We’ve come a long way from talking about childbirth in terms of a delivery from the stork.
Nothing’s taboo anymore, and it’s brilliant. We talk about the probability of pooing during labour. We view c-sections and vaginal births as equal. We share photos of what a post-partum belly looks like. We acknowledge that formula-feeding an infant doesn’t make you a bad mum. And of course, we discuss postnatal depression more openly than ever before.
And thank f*ck for all of that.
There is nothing shameful, nothing that should be secretive, about childbirth.
Which is why I was so grateful when I saw model and actress Brooke Shields talk to my beloved Oprah on her show, a couple of years before I gave birth. Shields was one of the first celebrities to get real about childbirth, and I remember being in awe.

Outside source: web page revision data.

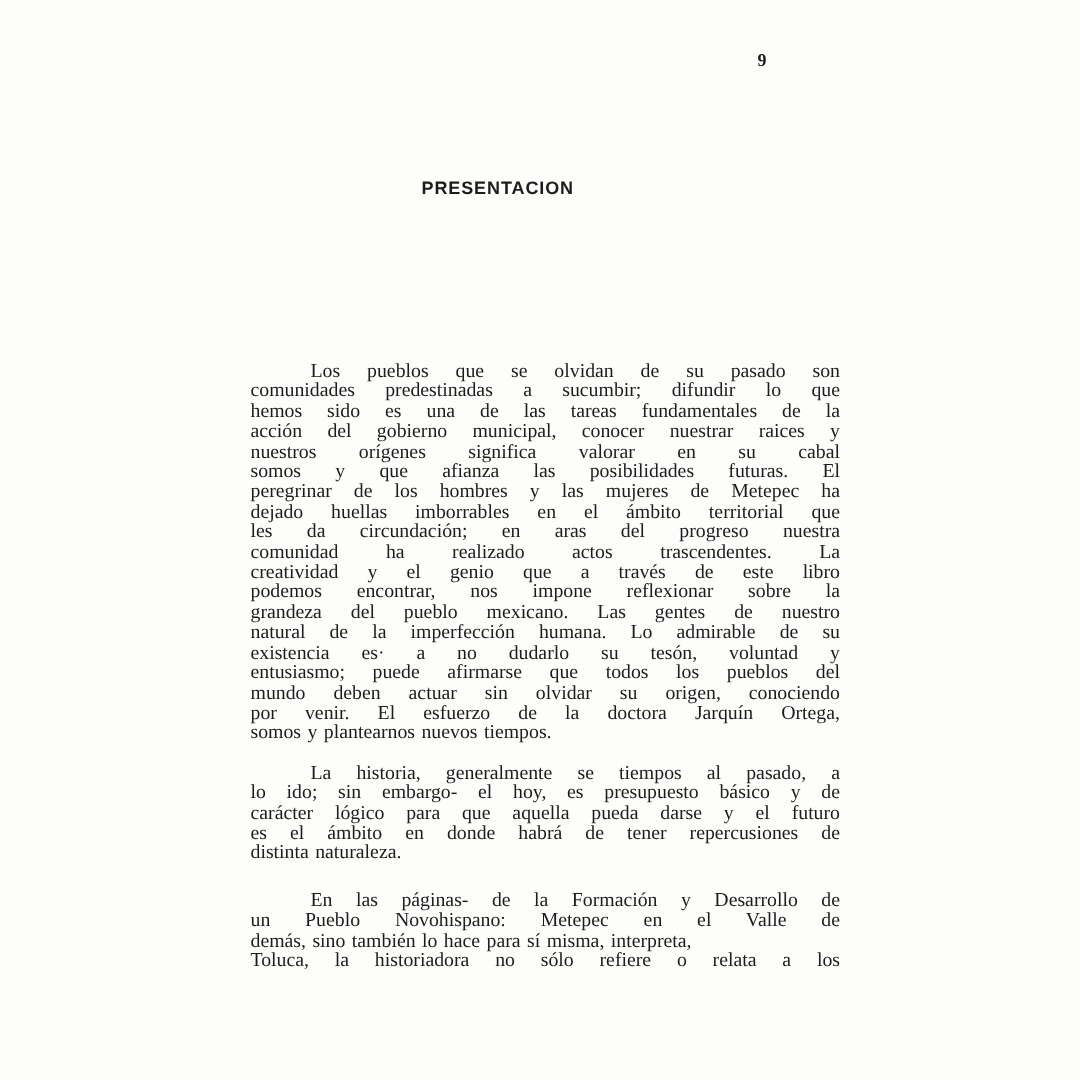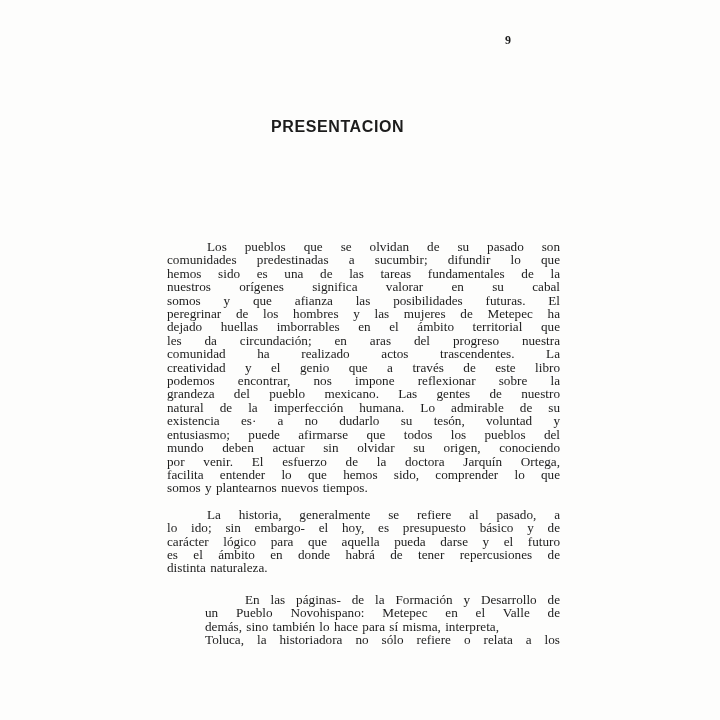--- a/index.html
+++ b/index.html
@@ -20,42 +20,41 @@
     position: absolute;
     top: 33px;
     left: 505px;
     font-size: 12px;
     font-weight: bold;
     letter-spacing: 0;
   }
   .title {
     position: absolute;
     top: 118px;
-    left: 271px;
+    left: 281px;
     font-family: "Liberation Sans", "DejaVu Sans", sans-serif;
     font-weight: 700;
-    font-size: 16px;
+    font-size: 12px;
     letter-spacing: 0.6px;
     white-space: nowrap;
   }
   .body-text {
     position: absolute;
     top: 240px;
     left: 167px;
     width: 393px;
     font-size: 13.2px;
     line-height: 13.4px;
     word-spacing: 1px;
   }
   .para {
     margin: 0 0 13px 0;
   }
   .para.p3 {
     margin-top: 18px;
-    margin-left: 38px;
   }
   .tline {
     text-align: justify;
     text-align-last: justify;
   }
   .tline.indent {
     text-indent: 40px;
   }
   .tline.last {
     text-align-last: left;
@@ -65,39 +64,39 @@
 <body>
 
 <div class="page">
   <div class="pageno">9</div>
   <div class="title">PRESENTACION</div>
   <div class="body-text">
       <div class="para p1">
         <div class="tline indent">Los pueblos que se olvidan de su pasado son</div>
         <div class="tline">comunidades predestinadas a sucumbir; difundir lo que</div>
         <div class="tline">hemos sido es una de las tareas fundamentales de la</div>
+        <div class="tline">acción del gobierno municipal, conocer nuestrar raices y</div>
         <div class="tline">nuestros orígenes significa valorar en su cabal</div>
         <div class="tline">somos y que afianza las posibilidades futuras. El</div>
         <div class="tline">peregrinar de los hombres y las mujeres de Metepec ha</div>
         <div class="tline">dejado huellas imborrables en el ámbito territorial que</div>
         <div class="tline">les da circundación; en aras del progreso nuestra</div>
         <div class="tline">comunidad ha realizado actos trascendentes. La</div>
         <div class="tline">creatividad y el genio que a través de este libro</div>
         <div class="tline">podemos encontrar, nos impone reflexionar sobre la</div>
         <div class="tline">grandeza del pueblo mexicano. Las gentes de nuestro</div>
         <div class="tline">natural de la imperfección humana. Lo admirable de su</div>
         <div class="tline">existencia es· a no dudarlo su tesón, voluntad y</div>
         <div class="tline">entusiasmo; puede afirmarse que todos los pueblos del</div>
         <div class="tline">mundo deben actuar sin olvidar su origen, conociendo</div>
         <div class="tline">por venir. El esfuerzo de la doctora Jarquín Ortega,</div>
-        <div class="tline">facilita entender lo que hemos sido, comprender lo que</div>
         <div class="tline last">somos y plantearnos nuevos tiempos.</div>
       </div>
       <div class="para p2">
-        <div class="tline indent">La historia, generalmente se refiere al pasado, a</div>
+        <div class="tline indent">La historia, generalmente se tiempos al pasado, a</div>
         <div class="tline">lo ido; sin embargo- el hoy, es presupuesto básico y de</div>
         <div class="tline">carácter lógico para que aquella pueda darse y el futuro</div>
         <div class="tline">es el ámbito en donde habrá de tener repercusiones de</div>
         <div class="tline last">distinta naturaleza.</div>
       </div>
       <div class="para p3">
         <div class="tline indent">En las páginas- de la Formación y Desarrollo de</div>
         <div class="tline">un Pueblo Novohispano: Metepec en el Valle de</div>
         <div class="tline last">demás, sino también lo hace para sí misma, interpreta,</div>
         <div class="tline">Toluca, la historiadora no sólo refiere o relata a los</div>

She talked about postnatal depression, and struggling to feel an immediate bond with her child.
“I was terrified to be alone with her,” she told Oprah.
“I didn’t have the desire to hurt her, but I didn’t have the desire to help her, either. I had the desire to hurt myself.”
Wow – the admission was revolutionary at the time.
Oprah was so impressed with Shield’s candour, and told her she was brave. Women in the audience cried as they heard her story, because it was sad, and real, and relatable to many of them.
What Shields said that day in 2005 was pivotal in the discussion of childbirth for millions of women around the world. But, as it turned out, it was something else that Shields talked about that would help me in the most significant way.
In that conversation on Oprah, Shields described the emergency caesarian that she endured. I remember her saying that she could sense she was being cut open. She could feel the pulling and the tugging.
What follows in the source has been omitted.